Skelton Junction is a complex of railway junctions to the south of Manchester in Timperley, near Altrincham. Both the Cheshire Lines Committee's Liverpool to Manchester line, via the Glazebrook East Junction to Skelton Junction Line and the LNWR's Warrington and Altrincham Junction Railway fed into the junction from Liverpool in the west. The Manchester, South Junction and Altrincham Railway provided a connection from the Altrincham direction and a short spur from Timperley towards Stockport, while the CLC's Stockport, Timperley and Altrincham Junction Railway continued east to Stockport.

The lines today

Active
The only line currently in use is the line from Altrincham towards Stockport; this is used by the Chester to Manchester Piccadilly via Altrincham and Northwich service.  Additionally various freight workings use the line including heavy block trains carrying limestone from quarries at Tunstead (near Buxton) to alkali works at Northwich.

Closed
The line via Broadheath and Lymm to Warrington closed on 7 July 1985 and has now been lifted. The line via West Timperley and Partington is still intact as far as Partington, but has been disused since October 1993, when all regular freight traffic to the chemical works ceased.
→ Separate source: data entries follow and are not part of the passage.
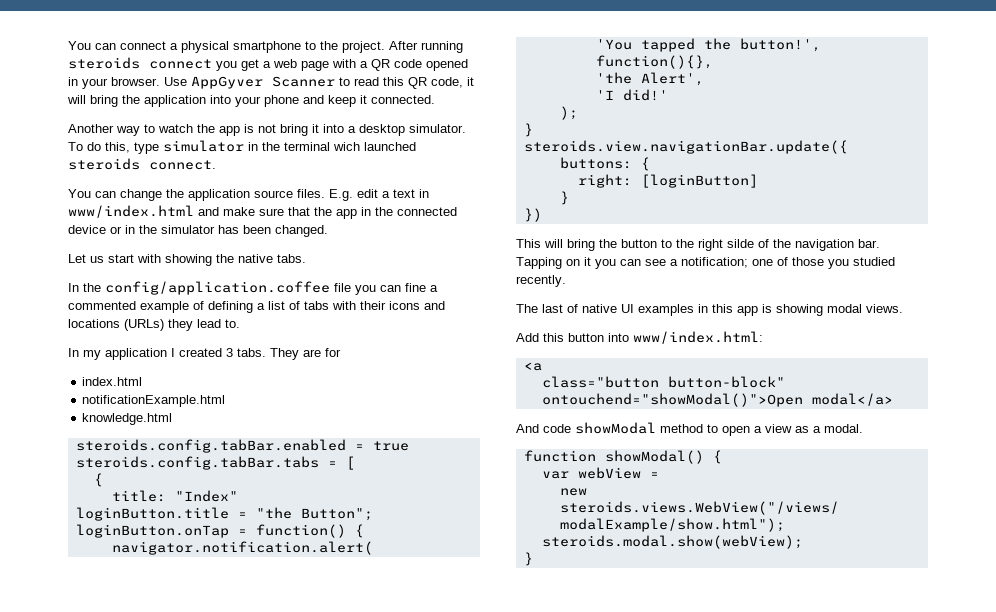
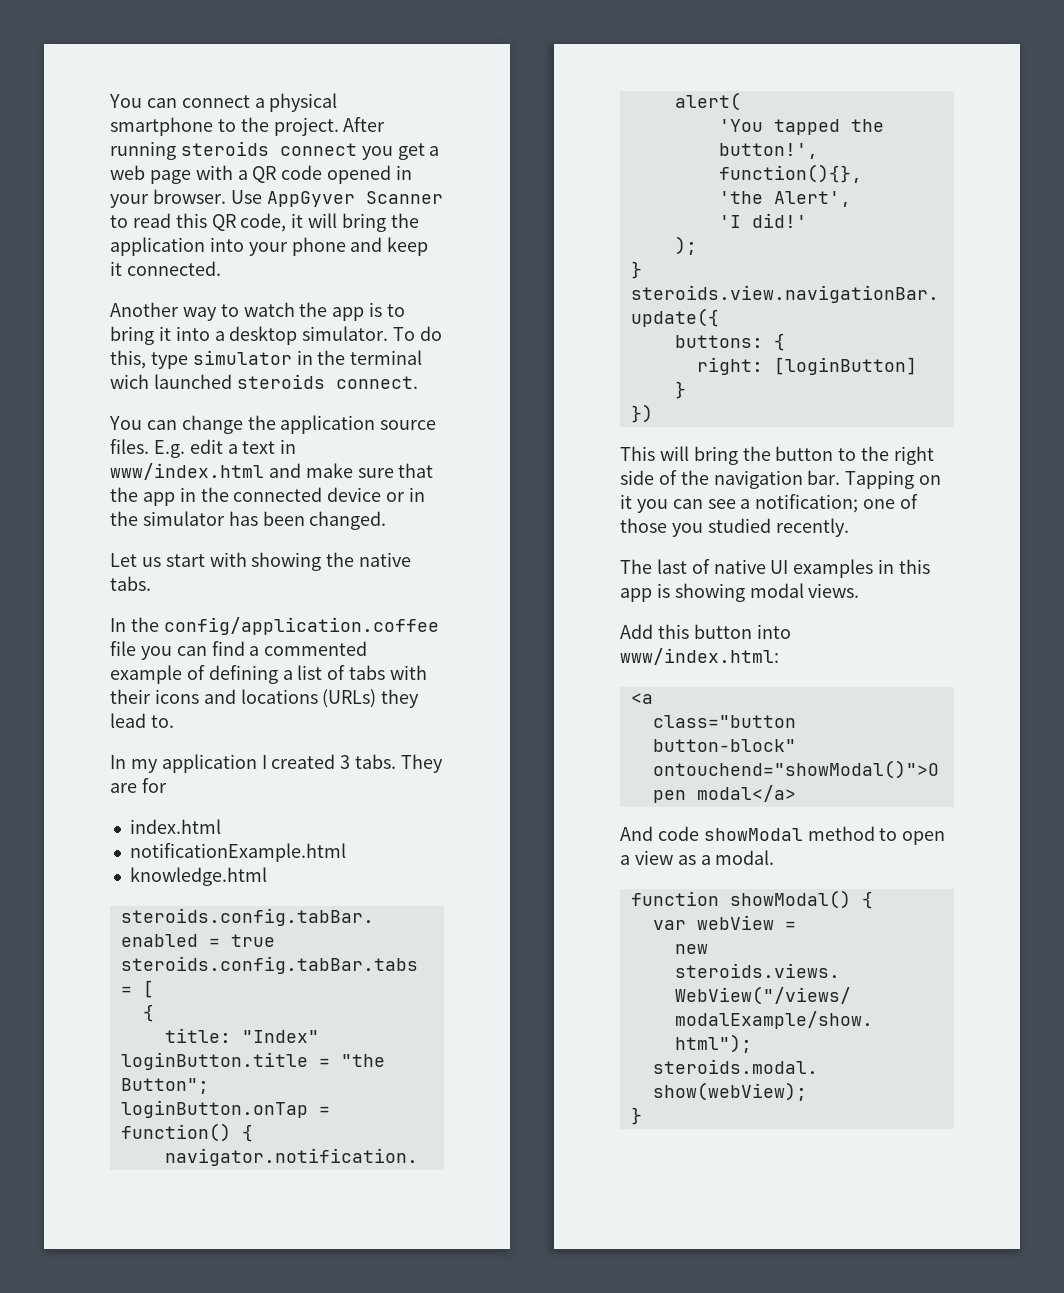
- Another way to watch the app is not bring it into a desktop simulator.
+ Another way to watch the app is to bring it into a desktop simulator.
- In the config/application.coffee file you can fine a commented example of defining a list of tabs with their icons and locations (URLs) they lead to.
+ In the config/application.coffee file you can find a commented example of defining a list of tabs with their icons and locations (URLs) they lead to.
- This will bring the button to the right silde of the navigation bar.
+ This will bring the button to the right side of the navigation bar.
The Great Central Railway connection north from the CLC to the MSJ&A Rly towards Timperley Station closed before the Second World War. There used to be a small marshalling yard including a turntable in the fork between the Altrincham and Partington lines. The yard was traversed by a long concrete foot bridge known locally as The Black Bridge. This has now been replaced by a shorter green steel bridge but it is still known as The Black Bridge.